Dr Deidre Morgan is Senior Lecturer at the Flinders University and has more than 25 years of clinical experience as an Occupational Therapist. One of her areas of expertise is how to optimise functional decline at the end of life. In this article, we asked her to share some pointers for preparing to care at home.
What are the top key areas that family carers need to prepare for when caring for a person with end-of-life care needs at home?
As a carer, one of the things you may need to do is help the person you are caring for manage these everyday activities.
It is also important that you do not assume that you know what is the most important to the person you are caring for on any given day, or how they might want to receive care. Ask the person you are caring for:
- what is important to them right now
- what do they want to do for themselves and
- what do they want help with
What changes/modifications and equipment would they need to consider?
The changes a carer might need to make at home will depend on the function (physical and cognitive capacities) of the person who is unwell. This equipment can make the difference between a carer managing or not managing the care of a loved one at home.
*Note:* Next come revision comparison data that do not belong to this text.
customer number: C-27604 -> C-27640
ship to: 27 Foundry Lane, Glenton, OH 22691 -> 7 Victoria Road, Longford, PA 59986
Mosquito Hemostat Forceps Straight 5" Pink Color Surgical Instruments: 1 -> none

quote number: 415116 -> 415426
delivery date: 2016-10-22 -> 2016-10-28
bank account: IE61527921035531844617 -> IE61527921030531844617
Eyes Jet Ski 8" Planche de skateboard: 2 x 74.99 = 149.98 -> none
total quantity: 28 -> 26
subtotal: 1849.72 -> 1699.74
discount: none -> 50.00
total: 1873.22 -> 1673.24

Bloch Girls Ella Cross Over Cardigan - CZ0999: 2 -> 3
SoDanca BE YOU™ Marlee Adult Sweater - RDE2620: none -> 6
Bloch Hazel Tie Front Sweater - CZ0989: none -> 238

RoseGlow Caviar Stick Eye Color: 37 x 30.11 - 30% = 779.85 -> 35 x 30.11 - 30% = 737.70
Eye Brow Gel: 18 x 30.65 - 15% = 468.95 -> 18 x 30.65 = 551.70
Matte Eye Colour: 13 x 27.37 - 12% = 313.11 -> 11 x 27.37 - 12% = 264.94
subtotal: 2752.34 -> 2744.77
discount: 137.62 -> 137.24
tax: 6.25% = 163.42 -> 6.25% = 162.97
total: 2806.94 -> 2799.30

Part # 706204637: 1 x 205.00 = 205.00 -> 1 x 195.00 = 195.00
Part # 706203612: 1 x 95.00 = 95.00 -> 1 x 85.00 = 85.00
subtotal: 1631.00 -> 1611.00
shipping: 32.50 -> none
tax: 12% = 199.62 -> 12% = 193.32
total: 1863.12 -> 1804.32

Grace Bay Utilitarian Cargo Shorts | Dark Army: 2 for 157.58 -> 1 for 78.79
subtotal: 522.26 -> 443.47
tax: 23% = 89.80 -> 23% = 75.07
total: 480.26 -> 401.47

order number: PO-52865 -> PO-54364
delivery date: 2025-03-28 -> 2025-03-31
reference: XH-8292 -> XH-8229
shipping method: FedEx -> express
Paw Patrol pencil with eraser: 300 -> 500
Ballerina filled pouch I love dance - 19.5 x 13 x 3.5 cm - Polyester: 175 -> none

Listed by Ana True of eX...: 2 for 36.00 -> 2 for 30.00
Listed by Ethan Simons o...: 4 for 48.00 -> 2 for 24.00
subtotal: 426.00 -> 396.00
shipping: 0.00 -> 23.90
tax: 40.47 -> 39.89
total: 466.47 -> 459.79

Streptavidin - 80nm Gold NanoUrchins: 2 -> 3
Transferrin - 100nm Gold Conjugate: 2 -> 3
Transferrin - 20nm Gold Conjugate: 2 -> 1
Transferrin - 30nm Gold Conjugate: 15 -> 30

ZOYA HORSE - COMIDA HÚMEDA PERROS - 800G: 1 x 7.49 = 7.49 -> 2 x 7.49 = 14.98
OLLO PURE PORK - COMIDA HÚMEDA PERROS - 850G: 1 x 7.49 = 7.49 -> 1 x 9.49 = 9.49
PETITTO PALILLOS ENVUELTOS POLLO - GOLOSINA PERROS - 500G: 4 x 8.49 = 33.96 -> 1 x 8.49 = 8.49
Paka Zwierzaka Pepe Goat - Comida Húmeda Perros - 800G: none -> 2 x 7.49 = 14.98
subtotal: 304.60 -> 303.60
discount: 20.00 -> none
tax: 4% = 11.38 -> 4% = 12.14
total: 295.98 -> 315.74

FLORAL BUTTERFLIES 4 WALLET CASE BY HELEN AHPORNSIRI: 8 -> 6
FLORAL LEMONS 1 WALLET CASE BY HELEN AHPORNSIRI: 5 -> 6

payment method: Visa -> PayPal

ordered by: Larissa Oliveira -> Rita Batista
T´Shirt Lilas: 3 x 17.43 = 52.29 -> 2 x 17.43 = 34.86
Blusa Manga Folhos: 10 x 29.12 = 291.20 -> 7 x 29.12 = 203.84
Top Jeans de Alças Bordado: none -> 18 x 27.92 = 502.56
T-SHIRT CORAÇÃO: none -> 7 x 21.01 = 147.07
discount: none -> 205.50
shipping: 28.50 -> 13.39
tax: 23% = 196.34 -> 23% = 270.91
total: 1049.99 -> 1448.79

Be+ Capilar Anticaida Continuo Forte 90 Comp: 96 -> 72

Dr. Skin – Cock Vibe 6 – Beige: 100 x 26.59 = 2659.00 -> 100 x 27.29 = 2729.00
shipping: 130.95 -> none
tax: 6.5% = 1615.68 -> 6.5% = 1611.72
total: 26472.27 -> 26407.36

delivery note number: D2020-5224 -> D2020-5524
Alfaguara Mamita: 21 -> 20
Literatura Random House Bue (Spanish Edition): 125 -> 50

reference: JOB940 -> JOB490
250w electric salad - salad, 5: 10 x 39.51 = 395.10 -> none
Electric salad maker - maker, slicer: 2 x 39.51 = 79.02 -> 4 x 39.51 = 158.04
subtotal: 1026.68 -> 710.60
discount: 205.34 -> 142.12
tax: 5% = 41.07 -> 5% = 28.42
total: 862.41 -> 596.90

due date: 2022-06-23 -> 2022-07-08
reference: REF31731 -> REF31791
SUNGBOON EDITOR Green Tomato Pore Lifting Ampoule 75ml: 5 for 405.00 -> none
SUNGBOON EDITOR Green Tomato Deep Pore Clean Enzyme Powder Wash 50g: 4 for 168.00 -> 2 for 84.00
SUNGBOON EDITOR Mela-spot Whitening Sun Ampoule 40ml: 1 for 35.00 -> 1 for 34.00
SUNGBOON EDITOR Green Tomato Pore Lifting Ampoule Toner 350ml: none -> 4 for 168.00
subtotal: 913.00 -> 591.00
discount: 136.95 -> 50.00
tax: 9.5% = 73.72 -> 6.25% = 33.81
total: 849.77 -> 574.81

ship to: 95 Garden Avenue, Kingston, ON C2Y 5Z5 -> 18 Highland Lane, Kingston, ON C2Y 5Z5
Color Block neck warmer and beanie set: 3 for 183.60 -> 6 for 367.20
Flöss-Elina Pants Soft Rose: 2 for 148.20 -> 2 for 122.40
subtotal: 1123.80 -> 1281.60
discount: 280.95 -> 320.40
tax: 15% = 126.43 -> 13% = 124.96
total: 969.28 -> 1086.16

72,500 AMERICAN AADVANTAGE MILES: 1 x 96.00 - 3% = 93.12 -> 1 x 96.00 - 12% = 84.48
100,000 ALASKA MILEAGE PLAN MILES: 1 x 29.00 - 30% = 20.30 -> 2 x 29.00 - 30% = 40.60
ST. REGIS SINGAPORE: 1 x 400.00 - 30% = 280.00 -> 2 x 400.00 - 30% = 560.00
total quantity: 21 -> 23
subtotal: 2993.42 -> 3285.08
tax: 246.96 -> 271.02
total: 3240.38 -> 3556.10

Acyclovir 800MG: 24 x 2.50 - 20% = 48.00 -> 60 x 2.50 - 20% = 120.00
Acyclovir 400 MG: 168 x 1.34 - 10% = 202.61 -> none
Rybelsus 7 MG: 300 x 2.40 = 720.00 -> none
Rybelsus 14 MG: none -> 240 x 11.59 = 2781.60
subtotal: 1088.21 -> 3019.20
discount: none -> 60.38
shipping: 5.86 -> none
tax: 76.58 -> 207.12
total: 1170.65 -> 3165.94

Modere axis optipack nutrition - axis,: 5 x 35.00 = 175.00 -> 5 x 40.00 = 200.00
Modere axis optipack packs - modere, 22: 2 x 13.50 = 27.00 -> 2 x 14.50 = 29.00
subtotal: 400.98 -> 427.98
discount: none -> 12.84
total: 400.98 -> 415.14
Because a person’s function can change quickly, assistive equipment (e.g. an over-toilet frame, shower stool) is often better than making modifications to a home. Assistive equipment helps reduce the impact of some of the symptoms like fatigue, weakness, breathlessness, and pain so and your loved one can manage more easily. Here are some simple modifications and assistive equipment that can help:
- Raising the height of a chair or toilet by e.g. 2-5 centimetres may make the difference between a person needing a little bit of help to stand up or needing a lot of help.
- Sitting on a shower stool can help to manage breathlessness and fatigue whilst showering. It can be safer for someone who feels unsteady on their feet.
- A properly fitted pressure cushion can stop the development of pressure ulcers/sores. It also makes sitting for long periods of time much more comfortable for people who have often lost weight.
You can also ask your GP, local palliative care team, or specialist for a referral to an Occupational Therapist or Physiotherapist who can talk with you about what assistive equipment may be best and how to access it.
"Ask your GP, local palliative care team, or specialist for a referral to an Occupational Therapist or Physiotherapist"
How should carers ensure their own health and wellbeing when caring and living in the same house as the person with terminal illness?
Caring for someone who has advanced disease can be physically and emotionally draining. In the same way a flight attendant says, “Put on your oxygen first and then help another”, it is important to look after your health. If you become rundown or injured you may not be able to provide the care you want to.
Here are some recommendations:
- Ask your GP/local palliative care team/specialist about short-term respite care. This is where your loved one goes into hospital/hospice or an aged care facility for a short period of time so you can get some sleep and refuel.
- Many specialist palliative care teams have volunteers who can sit with a loved one while you go out to have a haircut, play golf, or rest.
- If it is getting harder for your loved one to move around, ask your GP/local palliative care team or specialist to arrange an assessment by an occupational therapist or a physiotherapist. They can teach you the safest and most practical ways to help your loved one manage everyday activities.
If it becomes too hard, tell your GP/health professional. This happens to many people but if you do not ask for help, a health professional may assume you are coping.